Race against time – Empower local providers, cut red tape to speed up vaccination rate

We are fighting a pandemic, and as Malaysia grapples with a ferocious third wave with no end in sight, we are faced with many difficult choices as a nation.

To stop this Covid-19 pandemic, we must cooperate and do everything we can to not be a vector of transmission, or worse, its victim.

On the other hand, our strongest (although not the only) strategy is an aggressive vaccination rate. We seem to be very slow in vaccinating our people. We must pick up the pace.

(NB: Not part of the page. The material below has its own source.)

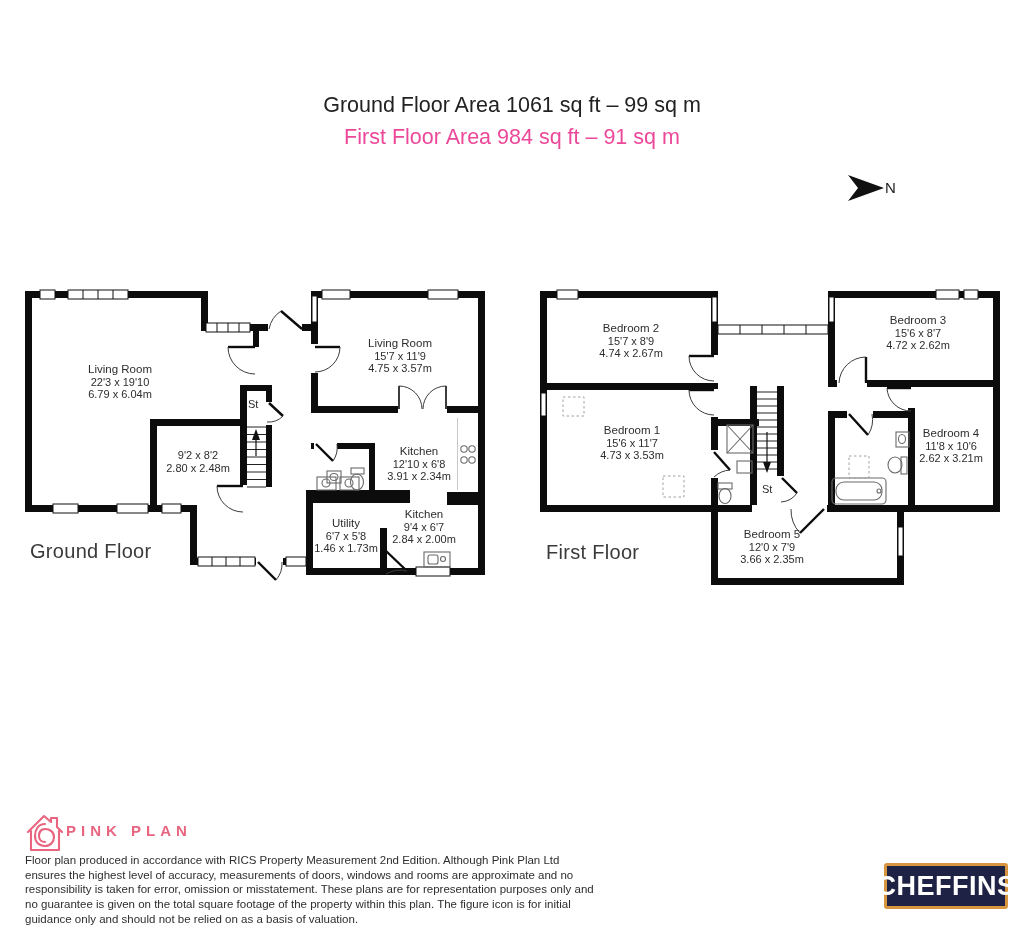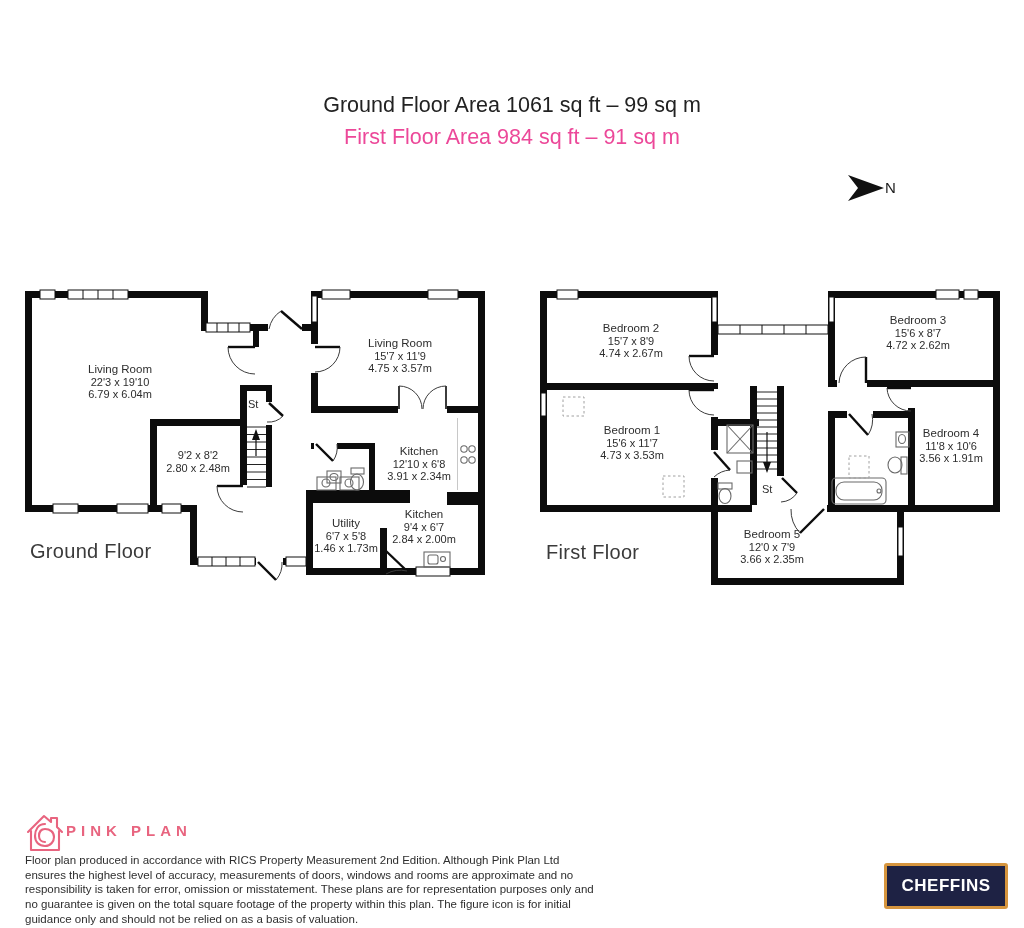"3.56 x 1.91m" div.rd { text: 3.56 x 1.91m -> 2.62 x 3.21m }
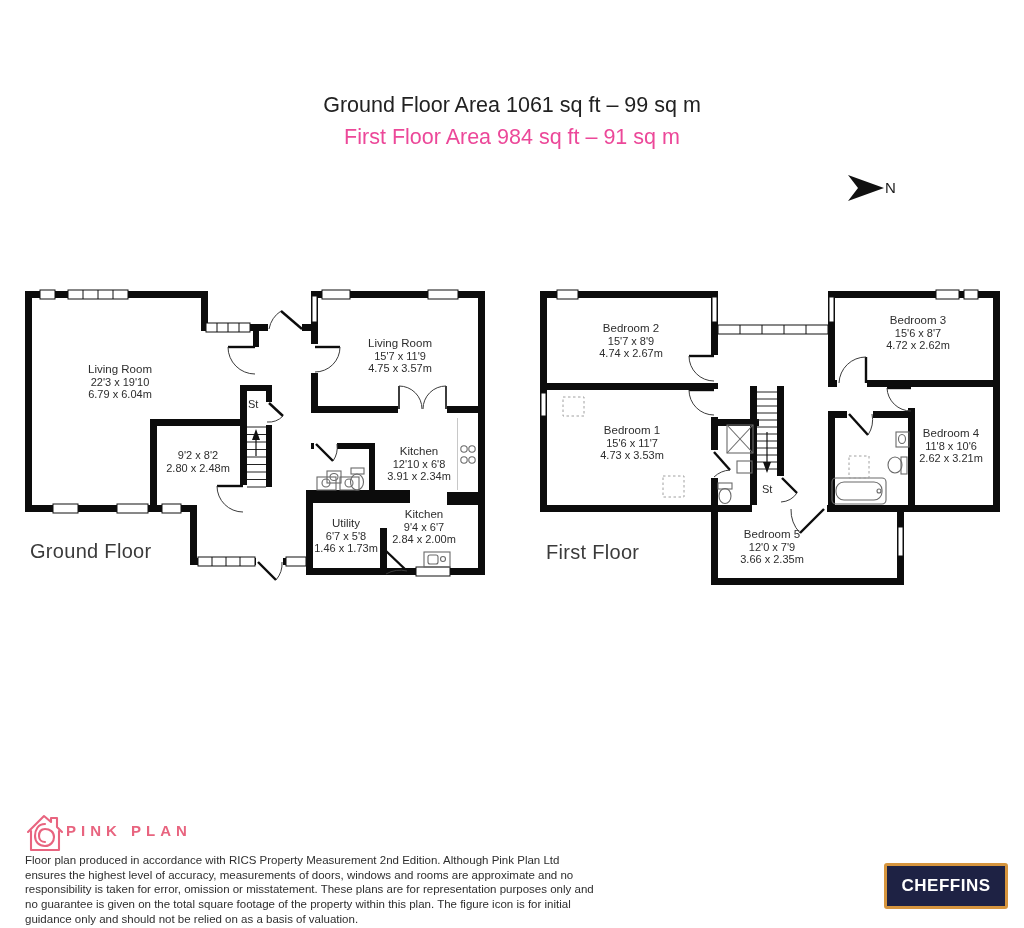"CHEFFINS" .cheffins { font-size: 17px -> 27px }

Up to May 26, 2021, we had vaccinated 1,667,280 individuals with at least one dose, while 937,756 had already completed both doses.

The national programme goal is to vaccinate 80 per cent of Malaysia’s population of 32.75 million. The current figure accounts for about 5.2 per cent of the population. We have a long way to go.

Pledges that more people will be vaccinated in the coming months have been made, following the increase in vaccine supplies.

The public is eager to receive their shots, as registrations for the AstraZeneca slots on two occasions, saw some one million slots snapped up within hours. The demand is evident.

In normal times, the public should have the luxury to choose the type of vaccine, weigh the pros and cons, select the venue, date, time and even the person who would administer the vaccine.

However, we are in the midst of an unprecedented public health crisis. Our healthcare system is at a tipping point and we are recording two-figure death rates daily.

The current top-down management of the national vaccination plan seems to have multiple barriers.

Some get their appointments showing up on the MySejahtera mobile application, while others have yet to receive their appointments despite being eligible.

There are also instances of MySejahtera not working at all despite repeated attempts to reinstall, wrong dates given due to vaccination centres changing the date, wrong venues, and many other problems.

There were instances where vaccination centres had to compile their own list of eligible vaccine recipients manually and only update MySejahtera after the vaccinations were carried out.

Additionally, there were multiple reports of no shows despite appointments being given.

The reasons may be varied, such as the appointment details not showing up on their mobile application, and last-minute developments, such as fever, getting infected with Covid-19, or changing their minds about the vaccination.

Being a central booking system, the practical difficulties are when last-minute changes occur, communication with the designated vaccination centre becomes challenging.

Likewise, for the vaccination centres to contact individuals for confirmation of attendance and rescheduling, among others, are equally tough.


Instead of a central top-down approach, we should empower states and local vaccination centres to compile their own lists according to the eligibility criteria, manage their own vaccine requirements and vaccinate as fast as they can.

Members of the public should be able to register with their nearest local provider, ensuring that those who are eligible and agreeable for the vaccine are quickly added to the list.

Such a concept promotes flexibility in scheduling and contacting back-up lists. Other logistics issues can be tackled more efficiently when the load is shared and spread out among local providers nationwide.


It’s been said the best vaccine is the one you can get soonest.

Vaccine choices should only be offered when we have enough supply.

In this exploding health crisis, the rate of vaccination is crucial and offering choices will likely complicate the speed of uptake.


Allowing the use of more Covid-19 vaccines by our regulatory authorities will help increase the pool of vaccines.

Individual states complementing the national vaccination effort by purchasing additional stocks directly from suppliers, particularly brands not available in the national immunisation programme, will be a significant boost.

Setting up as many vaccination centres as possible, including ramping up the participation of general practitioners and private providers, are important additions.

We need to be proactive, rather than reactive in implementing policies or strategies, cut red tape and bureaucracy, and view all stakeholders as important and equal partners in this greatest test our nation has ever faced if we are to have a fighting chance against this unseen enemy.

This is the personal opinion of the writer and does not necessarily represent the views of Twentytwo13.